RECORDS FOR THIS EXERCISE:
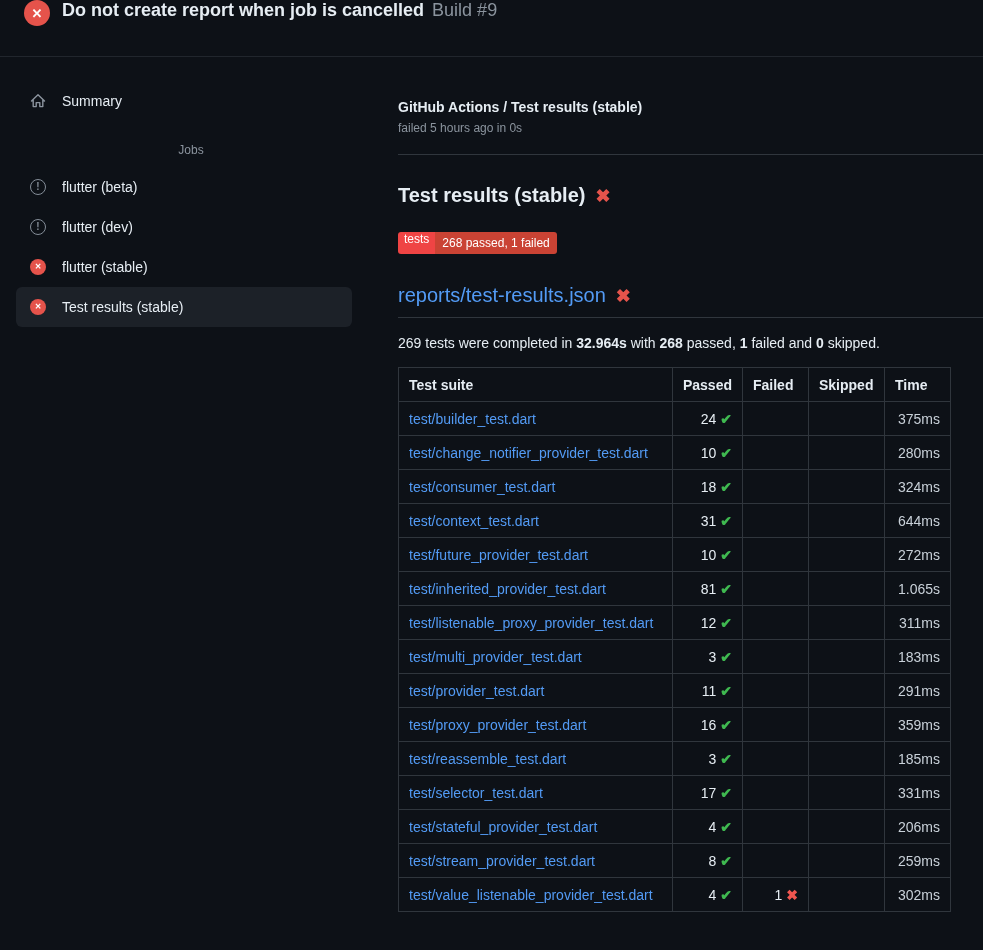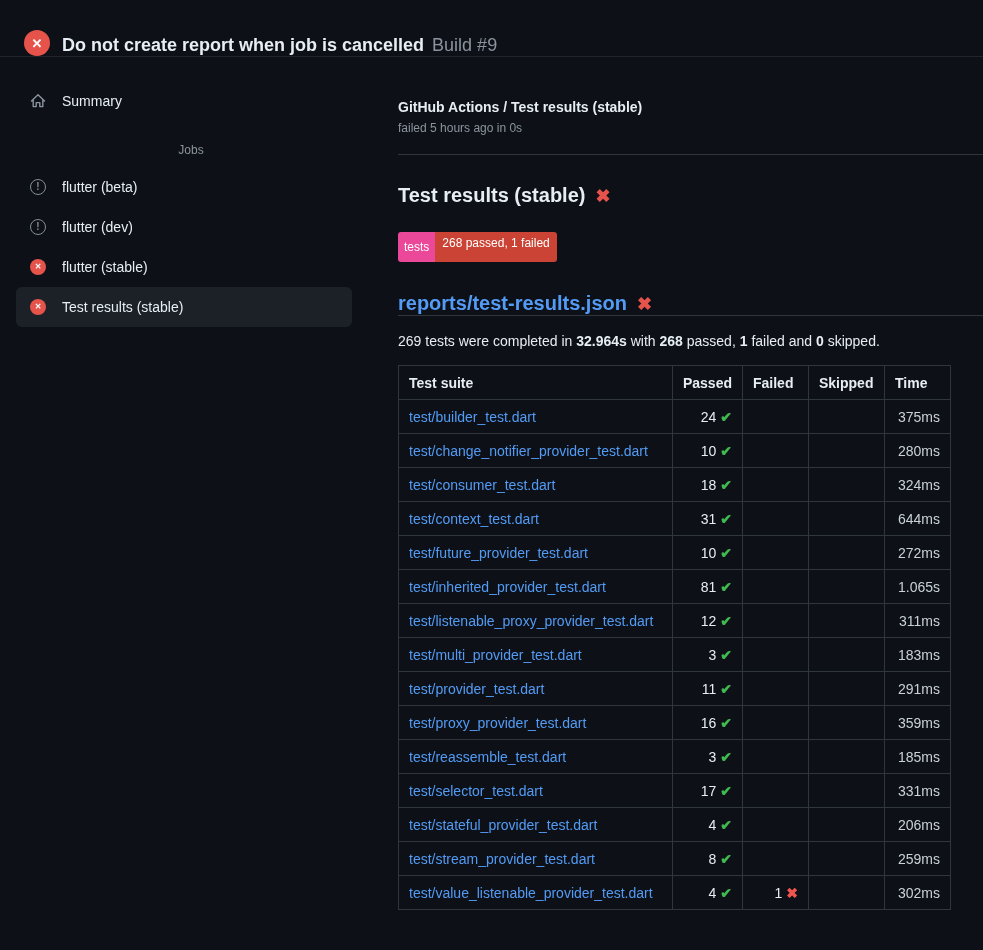--- a/index.html
+++ b/index.html
@@ -10,21 +10,21 @@
     font-family:"Liberation Sans", sans-serif;
     font-size:14px;
     overflow:hidden;
   }
   a { color:#539bf5; text-decoration:none; }
 
   
   .top-header {
     height:57px;
     display:flex;
-    align-items:flex-end;
+    align-items:flex-start;
     padding:0 24px;
     border-bottom:1px solid #21262d;
   }
   .icon-fail-big {
     width:26px; height:26px;
     background:#e5534b;
     border-radius:50%;
     display:flex; align-items:center; justify-content:center;
     flex:0 0 auto;
     margin-right:12px;
@@ -92,37 +92,38 @@
   .heading-cross { margin-left:10px; }
   .heading-cross::after {
     content:"\2716";
     color:#e5534b;
     font-size:18px;
     font-weight:bold;
   }
 
   .badge { display:inline-flex; margin-top:25px; font-size:12px; }
   .badge-label {
-    background:#ec4899;
+    background:#ef4444;
     color:#fff;
-    padding:8px 6px;
+    padding:0 6px;
     border-radius:3px 0 0 3px;
   }
   .badge-value {
     background:#ca4334;
     color:#fff;
     padding:4px 7px;
     border-radius:0 3px 3px 0;
   }
 
   .report-heading {
     margin-top:30px;
+    padding-bottom:10px;
     border-bottom:1px solid #30363d;
     font-size:20px;
-    font-weight:bold;
+    font-weight:normal;
     display:flex; align-items:center;
   }
   .report-heading a { color:#539bf5; }
 
   .summary-line { margin-top:17px; font-size:14px; color:#e6edf3; }
   .summary-line b { font-weight:bold; }
 
   
   table.results {
     margin-top:16px;

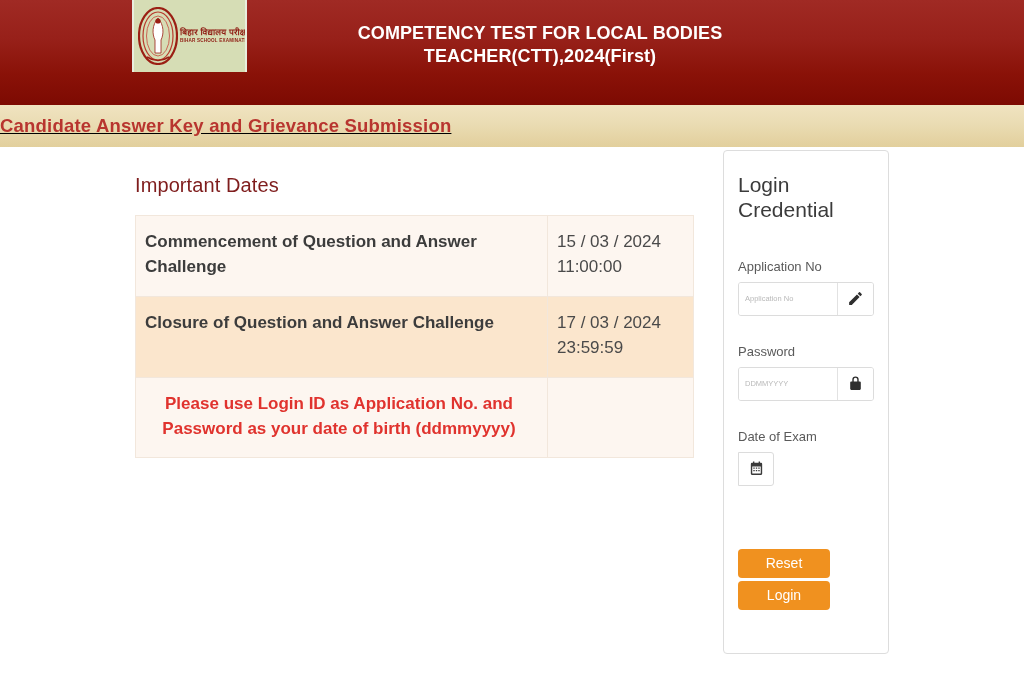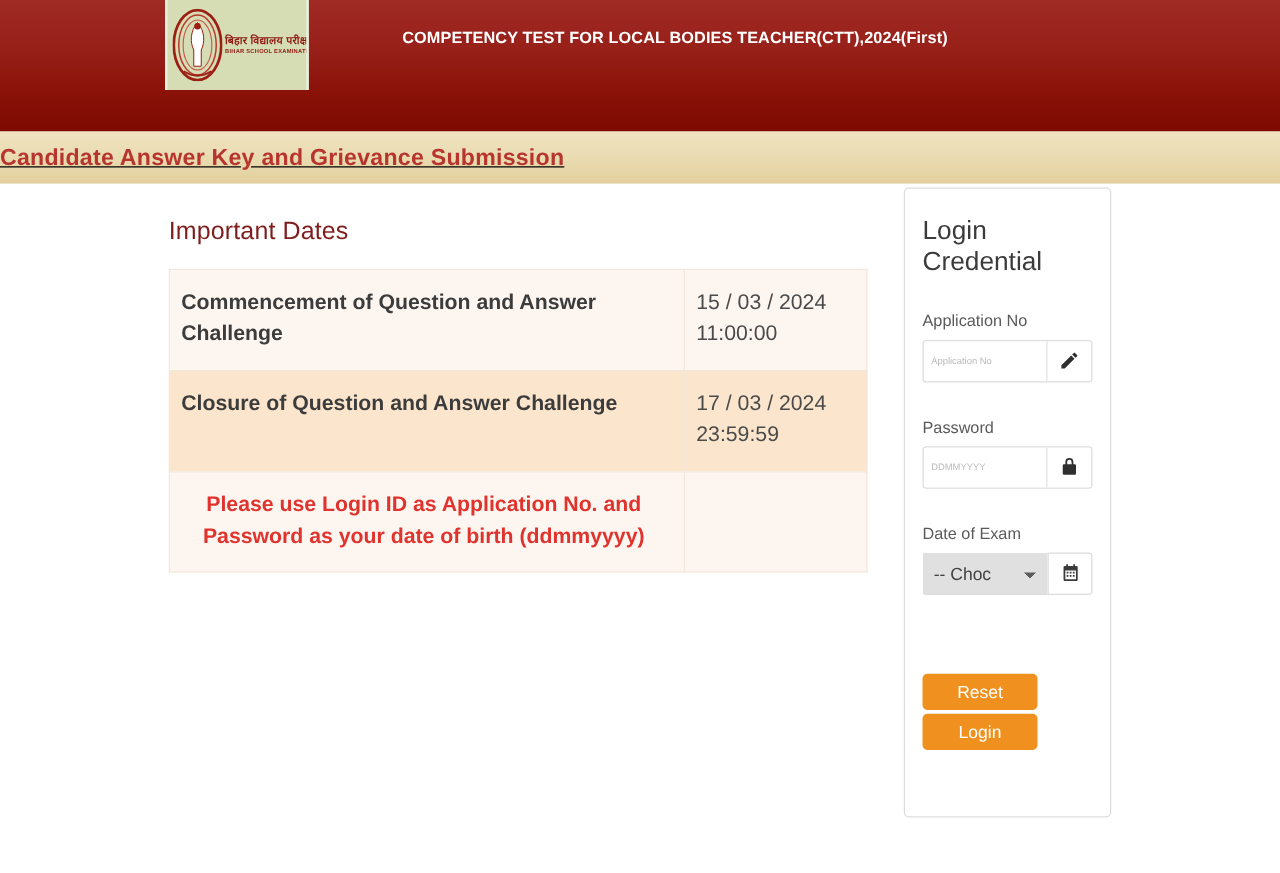--- a/index.html
+++ b/index.html
@@ -67,21 +67,21 @@
 
   .header-titles {
     position: absolute;
     left: 270px;
     top: 22px;
     width: 540px;
     text-align: center;
   }
   .title-en {
     color: #ffffff;
-    font-size: 13px;
+    font-size: 18px;
     font-weight: bold;
     line-height: 1.3;
     letter-spacing: 0.1px;
   }
   .title-hi {
     color: #ffffff;
     font-size: 13px;
     font-weight: bold;
     margin-top: 17px;
     font-family: "Liberation Sans", "DejaVu Sans", sans-serif;
@@ -167,21 +167,21 @@
     background: #ffffff;
     border: 1px solid #dddddd;
     border-radius: 4px;
     padding: 22px 14px 0 14px;
   }
   .login-title {
     font-size: 21px;
     color: #3b3b3b;
     line-height: 1.18;
     font-weight: normal;
-    margin-bottom: 26px;
+    margin-bottom: 36px;
   }
   .field-label {
     font-size: 13px;
     color: #5a5a5a;
     margin-bottom: 8px;
   }
   .field-row {
     display: flex;
     align-items: stretch;
     height: 34px;
@@ -341,23 +341,20 @@
       <input type="text" placeholder="DDMMYYYY" style="">
       <span class="field-addon">
         <svg width="17" height="17" viewBox="0 0 24 24" fill="#2f2f2f">
           <path d="M12 2a4.5 4.5 0 0 0-4.5 4.5V9H6a1.5 1.5 0 0 0-1.5 1.5v9A1.5 1.5 0 0 0 6 21h12a1.5 1.5 0 0 0 1.5-1.5v-9A1.5 1.5 0 0 0 18 9h-1.5V6.5A4.5 4.5 0 0 0 12 2zm0 2a2.5 2.5 0 0 1 2.5 2.5V9h-5V6.5A2.5 2.5 0 0 1 12 4z"></path>
         </svg>
       </span>
     </div>
 
     <div class="field-label">Date of Exam</div>
     <div class="select-row">
-      <select class="exam-select">
-        <option>-- Choc</option>
-      </select>
       <span class="select-addon">
         <svg width="17" height="17" viewBox="0 0 24 24" fill="#3a3a3a">
           <path d="M7 2v2H5.5A1.5 1.5 0 0 0 4 5.5v14A1.5 1.5 0 0 0 5.5 21h13a1.5 1.5 0 0 0 1.5-1.5v-14A1.5 1.5 0 0 0 18.5 4H17V2h-2v2H9V2H7zm-1 7h12v10H6V9z"></path>
           <path d="M7.5 10.5h2v2h-2zm3.5 0h2v2h-2zm3.5 0h2v2h-2zM7.5 14h2v2h-2zm3.5 0h2v2h-2zm3.5 0h2v2h-2z"></path>
         </svg>
       </span>
     </div>
 
     <div class="btn-stack">
       <button class="btn btn-reset">Reset</button>

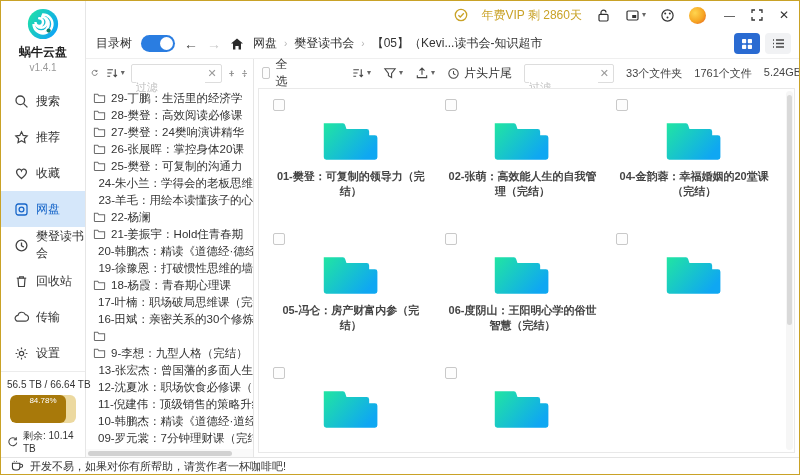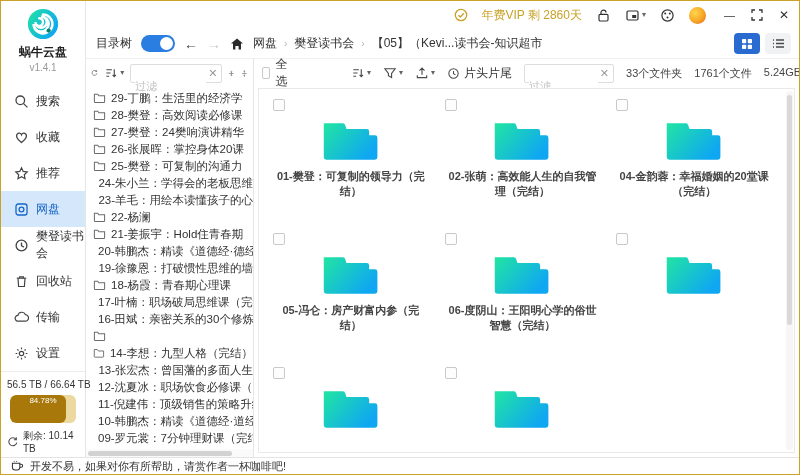--- a/index.html
+++ b/index.html
@@ -59,21 +59,21 @@
   .viewbtn.list { background:#f1f2f4; }
 
   
   .treepanel { position:absolute; left:85px; top:58px; width:168px; bottom:17px;
     border-right:1px solid #e6e6e6; display:flex; flex-direction:column; }
   .tree-toolbar { display:flex; align-items:center; gap:6px; height:28px; padding:0 5px; }
   .tbtn { display:flex; align-items:center; cursor:pointer; }
   .filter-box { display:flex; align-items:center; border:1px solid #ddd; border-radius:2px;
     height:19px; padding:0 4px; background:#fff; flex:1 1 auto; min-width:0; }
   .filter-box input { border:none; outline:none; width:100%; min-width:0; font-size:11px; color:#333;
-    font-family:Liberation Mono, monospace;margin-top:28px; }
+    font-family:Liberation Serif, serif;margin-top:28px; }
   .filter-box input::placeholder { color:#c0c0c0; }
   .clear-x { color:#999; font-size:11px; cursor:pointer; padding-left:2px; }
   .tree-list { flex:1 1 auto; overflow:hidden; padding:4px 0 0 7px; }
   .tree-item { display:flex; gap:5px; height:17px; white-space:nowrap;
     overflow:hidden; font-size:11.5px; color:#333; cursor:pointer; }
   .hscroll { height:8px; background:#fafafa; position:relative; }
   .hscroll .thumb { position:absolute; left:2px; top:2px; height:5px; width:86%; background:#d2d2d2; border-radius:3px; }
 
   
   .main { position:absolute; left:253px; top:58px; right:0; bottom:17px; display:flex; flex-direction:column; }
@@ -139,30 +139,30 @@
 
     <div class="nav">
       <div class="nav-item">
         <svg class="icon" width="15" height="15" viewBox="0 0 15 15" fill="none" stroke-width="1.3">
             <circle cx="6.3" cy="6.3" r="4.3"></circle>
             <line x1="9.6" y1="9.6" x2="13.4" y2="13.4"></line>
           </svg>
         <span>搜索</span>
       </div>
       <div class="nav-item">
+        <svg class="icon" width="15" height="15" viewBox="0 0 15 15" fill="none" stroke-width="1.2">
+            <path d="M7.5,1.8 L9.2,5.4 L13.2,5.9 L10.3,8.7 L11,12.7 L7.5,10.8 L4,12.7 L4.7,8.7 L1.8,5.9 L5.8,5.4 Z"></path>
+          </svg>
+        <span>推荐</span>
+      </div>
+      <div class="nav-item">
         <svg class="icon" width="15" height="15" viewBox="0 0 15 15" fill="none" stroke-width="1.3">
             <path d="M7.5,12.6 C3.2,9.4 1.7,6.4 3.2,4.2 C4.5,2.4 6.8,2.9 7.5,4.7 C8.2,2.9 10.5,2.4 11.8,4.2 C13.3,6.4 11.8,9.4 7.5,12.6 Z"></path>
           </svg>
         <span>收藏</span>
-      </div>
-      <div class="nav-item">
-        <svg class="icon" width="15" height="15" viewBox="0 0 15 15" fill="none" stroke-width="1.2">
-            <path d="M7.5,1.8 L9.2,5.4 L13.2,5.9 L10.3,8.7 L11,12.7 L7.5,10.8 L4,12.7 L4.7,8.7 L1.8,5.9 L5.8,5.4 Z"></path>
-          </svg>
-        <span>推荐</span>
       </div>
       <div class="nav-item active">
         <svg class="icon" width="15" height="15" viewBox="0 0 15 15" fill="none" stroke-width="1.3">
             <rect x="2" y="2" width="11" height="11" rx="2.2"></rect>
             <circle cx="7.5" cy="7.5" r="2.4"></circle>
           </svg>
         <span>网盘</span>
       </div>
       <div class="nav-item">
         <svg class="icon" width="15" height="15" viewBox="0 0 15 15" fill="none" stroke-width="1.3">
@@ -392,21 +392,21 @@
         </div>
       <div class="tree-item">
           <svg width="13" height="13" viewBox="0 0 14 14">
             <use href="#sym-folder-sm"></use>
           </svg>
         </div>
       <div class="tree-item">
           <svg width="13" height="13" viewBox="0 0 14 14">
             <use href="#sym-folder-sm"></use>
           </svg>
-          <span>14-李想：九型人格（完结）</span>
+          <span>9-李想：九型人格（完结）</span>
         </div>
       <div class="tree-item">
           <svg width="13" height="13" viewBox="0 0 14 14">
             <use href="#sym-folder-sm"></use>
           </svg>
           <span>13-张宏杰：曾国藩的多面人生</span>
         </div>
       <div class="tree-item">
           <svg width="13" height="13" viewBox="0 0 14 14">
             <use href="#sym-folder-sm"></use>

INSTRUCTIONS TO FOLLOW: Look through the data above. Each line containing the word "九型人格" needs to be copied.

RESPONSE AREA:
-          <span>14-李想：九型人格（完结）</span>
+          <span>9-李想：九型人格（完结）</span>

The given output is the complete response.